Exercise
When the word "left" shows up in a line of the records below, copy that line.

[Data excerpts]
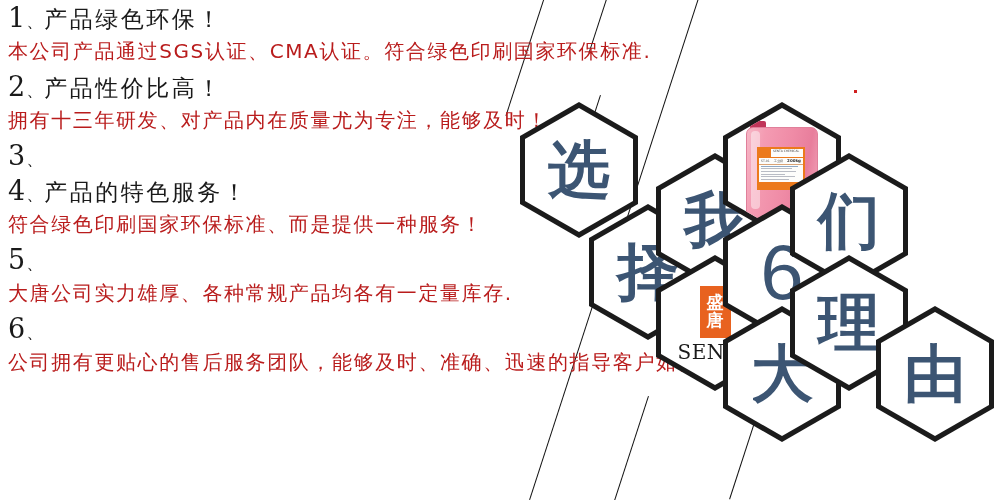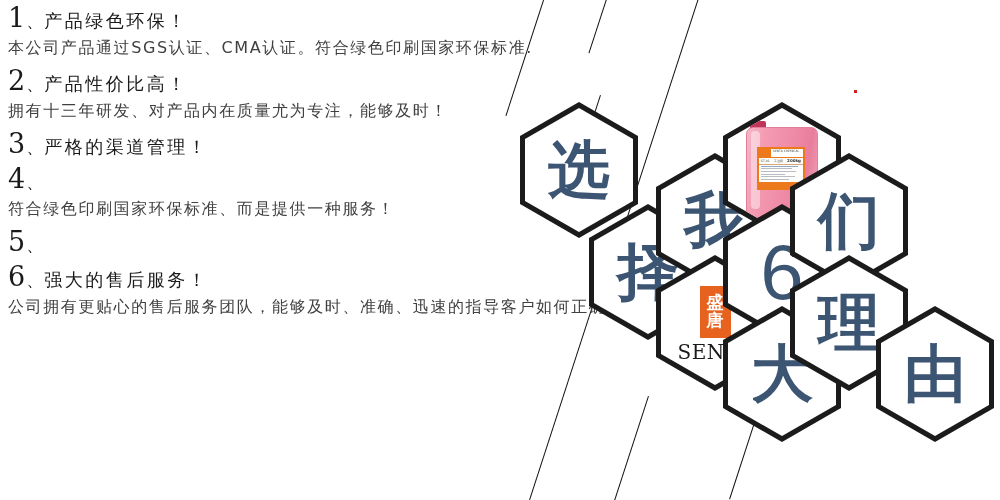--- a/index.html
+++ b/index.html
@@ -30,27 +30,27 @@
   }
   .r-num {
     font-size:27px;
     line-height:1;
     font-family:"DejaVu Serif","Liberation Serif",serif;
     font-weight:400;
     letter-spacing:0;
   }
   .r-sep { font-size:17px; line-height:1; margin:0 1px 0 1px; }
   .r-title {
-    font-size:18px; line-height:1;
+    font-size:23px; line-height:1;
     letter-spacing:2.5px;
     font-weight:400;
   }
   .reason-body {
-    font-size:16px;
-    color:#404040;
+    font-size:20px;
+    color:#b91c1c;
     letter-spacing:1.6px;
     white-space:nowrap;
     margin-top:7px;
   }
   .reason.r1 { margin-top:0; }
 
   
   #honey { position:absolute; left:0; top:0; width:1000px; height:500px; }
   .hex {
     position:absolute;
@@ -214,44 +214,44 @@
         <span class="r-sep">、</span>
         <span class="r-title">产品性价比高！</span>
       </div>
       <div class="reason-body">拥有十三年研发、对产品内在质量尤为专注，能够及时！</div>
     </div>
 
     <div class="reason">
       <div class="reason-head">
         <span class="r-num">3</span>
         <span class="r-sep">、</span>
-        <span class="r-title">严格的渠道管理！</span>
       </div>
     </div>
 
     <div class="reason">
       <div class="reason-head">
         <span class="r-num">4</span>
         <span class="r-sep">、</span>
+        <span class="r-title">产品的特色服务！</span>
       </div>
       <div class="reason-body">符合绿色印刷国家环保标准、而是提供一种服务！</div>
     </div>
 
     <div class="reason">
       <div class="reason-head">
         <span class="r-num">5</span>
         <span class="r-sep">、</span>
       </div>
+      <div class="reason-body">大唐公司实力雄厚、各种常规产品均各有一定量库存.</div>
     </div>
 
     <div class="reason">
       <div class="reason-head">
         <span class="r-num">6</span>
         <span class="r-sep">、</span>
-        <span class="r-title">强大的售后服务！</span>
       </div>
       <div class="reason-body">公司拥有更贴心的售后服务团队，能够及时、准确、迅速的指导客户如何正确的使用本公司产品</div>
     </div>
 
   </div>
 
   <div id="honey">
 
     <div class="hex" style="left:520px; top:102px;">
       <div class="hex-inner">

Response box
   #honey { position:absolute; left:0; top:0; width:1000px; height:500px; }
     <div class="hex" style="left:520px; top:102px;">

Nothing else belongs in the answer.